With the above-described preferred embodiments according to the present utility model as an illustration, the above-described descriptions can be used by persons skilled in the relevant art to make various changes and modifications without departing from the scope of the technical idea of the present utility model. The technical scope of the present utility model is not limited to the description, but must be determined according to the scope of claims.

Claims (10)

1. The utility model provides an environmental protection grab bucket, its characterized in that includes two bucket petals, at least one offer at least one through-hole (9) on the bucket petal, rotate on the lateral wall of bucket petal be connected with respectively with every bucket lid (8) that through-hole (9) correspond, bucket lid (8) are used for when the lateral wall of bucket petal rotates, control the inner chamber of bucket petal passes through-hole (9) is with external intercommunication.

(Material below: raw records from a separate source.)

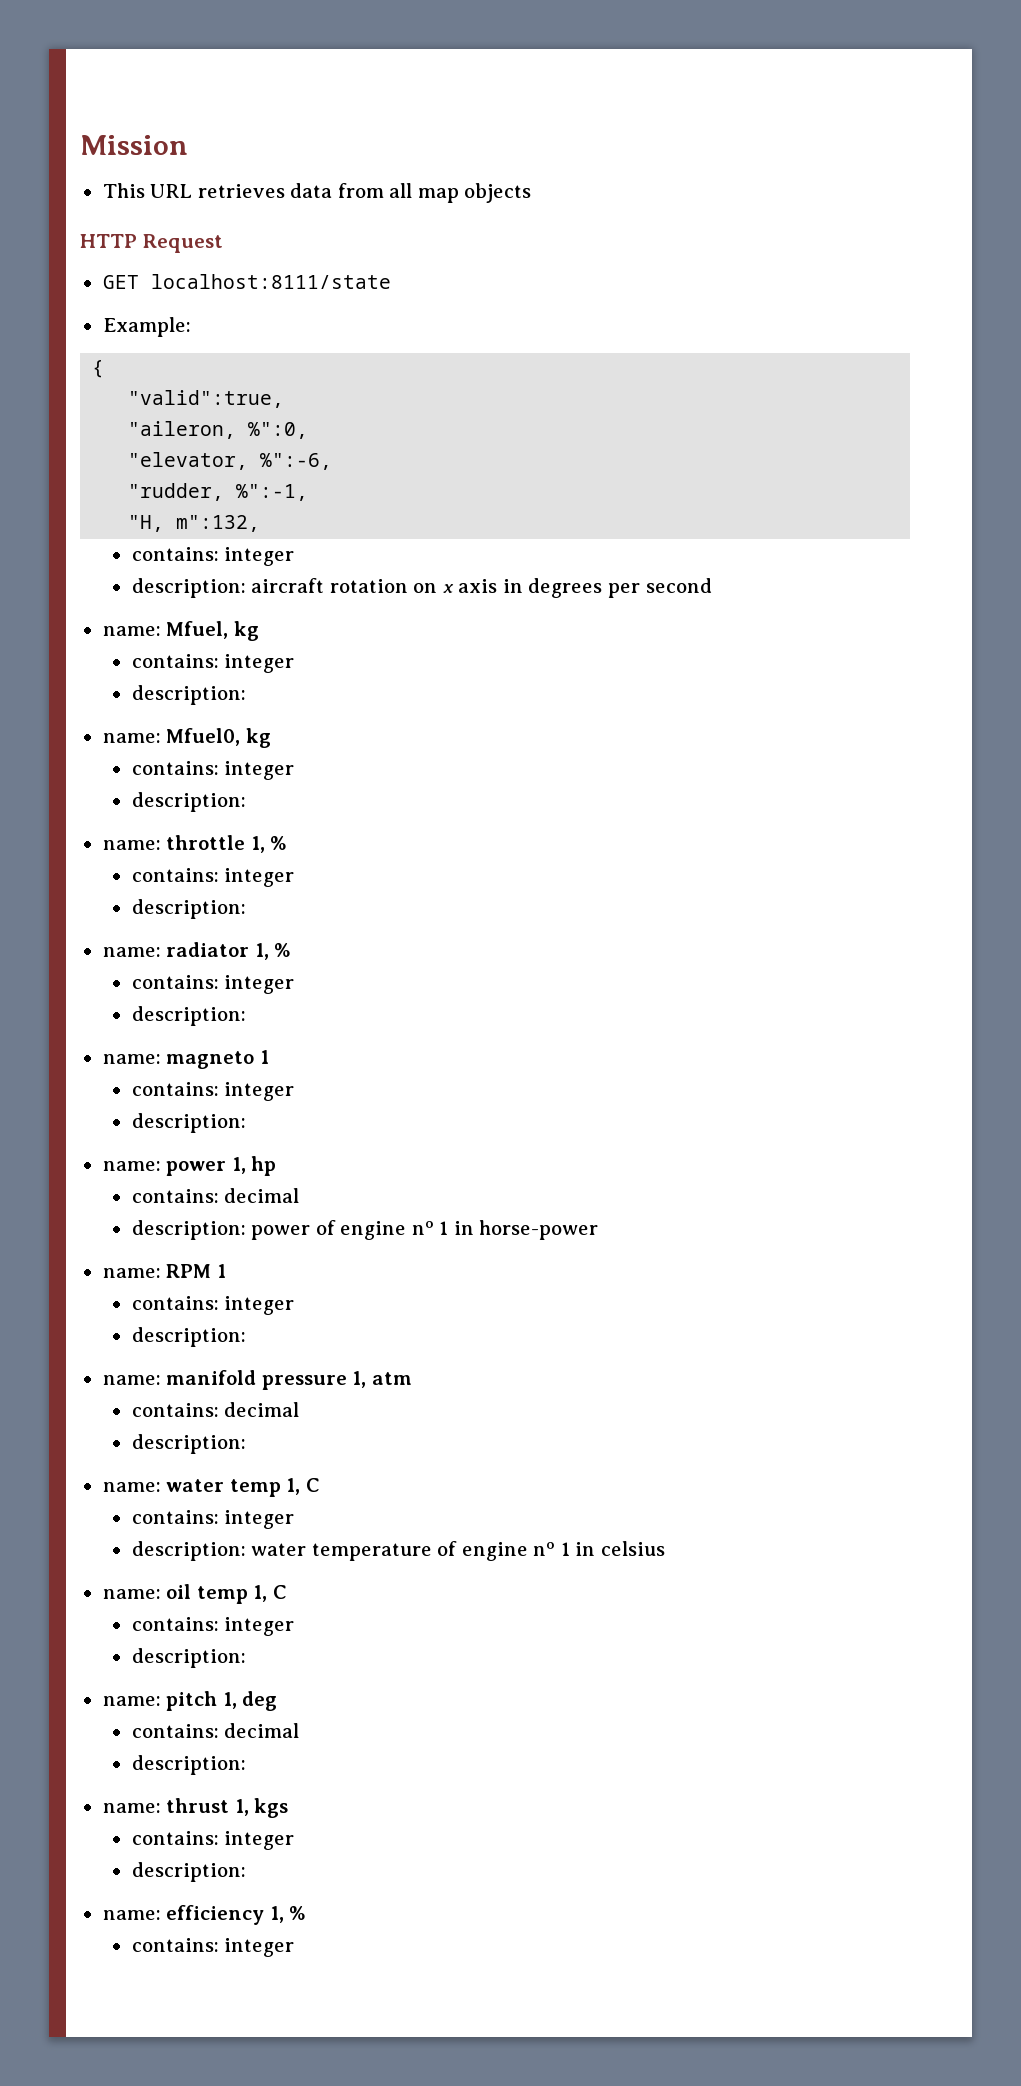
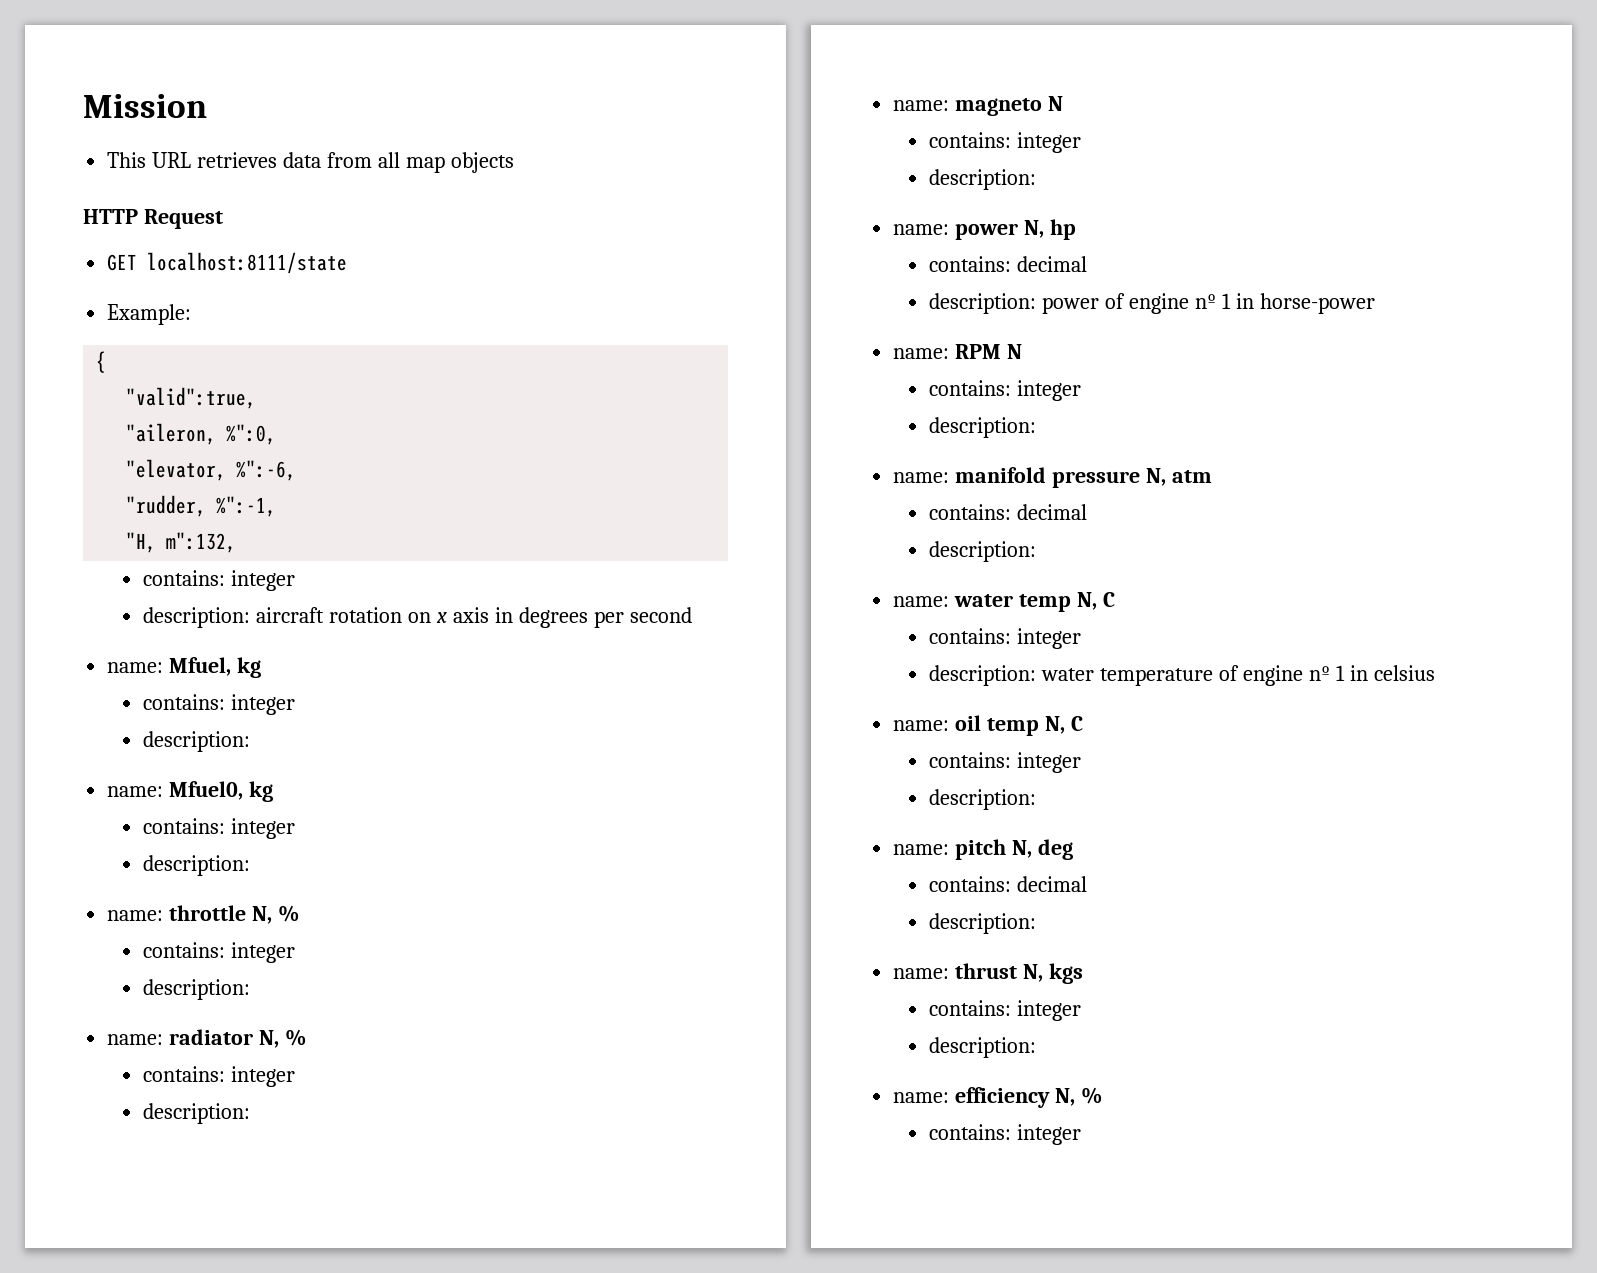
[250,836,265,853] 1, -> [252,906,273,924] N,
[254,943,269,960] 1, -> [259,1030,280,1048] N,
[259,1050,269,1064] 1 -> [1048,96,1064,111] N
[231,1157,246,1174] 1, -> [1024,220,1045,238] N,
[216,1264,226,1278] 1 -> [1007,344,1023,359] N
[352,1371,367,1388] 1, -> [1146,468,1167,486] N,
[286,1478,301,1495] 1, -> [1077,592,1098,610] N,
[253,1585,268,1602] 1, -> [1045,716,1066,734] N,
[222,1692,237,1709] 1, -> [1012,840,1033,858] N,
[234,1799,249,1816] 1, -> [1023,964,1044,982] N,
[269,1906,284,1923] 1, -> [1055,1088,1076,1106] N,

2. The environment-friendly grab bucket according to claim 1, wherein the body of the bucket flap comprises a main steel pipe (1), a bucket bottom plate (6), a supporting bending plate (7) and side plates (2);

The novel bucket is characterized in that a plurality of cover plate structures (3) are welded between the main steel pipe (1), the bucket bottom plate (6), the supporting bent plate (7) and the side plates (2) in a sealing mode, and the through holes (9) are formed in one side, close to the cover plate structures (3), of the bucket bottom plate (6).

3. Environmental protection grab according to claim 1 or 2, characterized in that the through hole (9) is provided on both of the petals.

4. An environmental protection grab according to claim 2, characterized in that the number of through holes (9) provided on the bucket flap is the same as the number of cover plate structures (3).

5. The environmental protection grapple according to claim 2, characterized in that at least one of the cover structures (3) of the plurality of cover structures (3) comprises four cover plates spliced into a pyramid shape.

6. The environment-friendly grab bucket according to claim 2, wherein sealing plates (4) are welded at the side cutting edges of the side plates (2), and baffle strips (5) are equidistantly arranged on the sealing plates (4);

When the two bucket petals are closed, the stop strips (5) on the two bucket petals are mutually staggered and meshed.

7. The environmental protection grab according to claim 6, characterized in that two of the petals comprise a first petal and a second petal, the stop strip (5) on the first petal being arranged on the side of the corresponding sealing plate (4) facing the inside of the first petal, the stop strip (5) on the second petal being arranged on the side of the corresponding sealing plate (4) facing the outside of the second petal.

8. The environmental friendly grab of claim 7 wherein the bottom edge of the bucket floor (6) of the first bucket flap and the bottom edge of the bucket floor (6) of the second bucket flap are mis-engaged.

9. The environmental protection grab according to any of claims 6 to 8, characterized in that the length of the sealing plate (4) is 220-280mm.

10. An environmental friendly grab according to any of claims 6-8, characterized in that the spacing between the bars (5) is 25-35mm.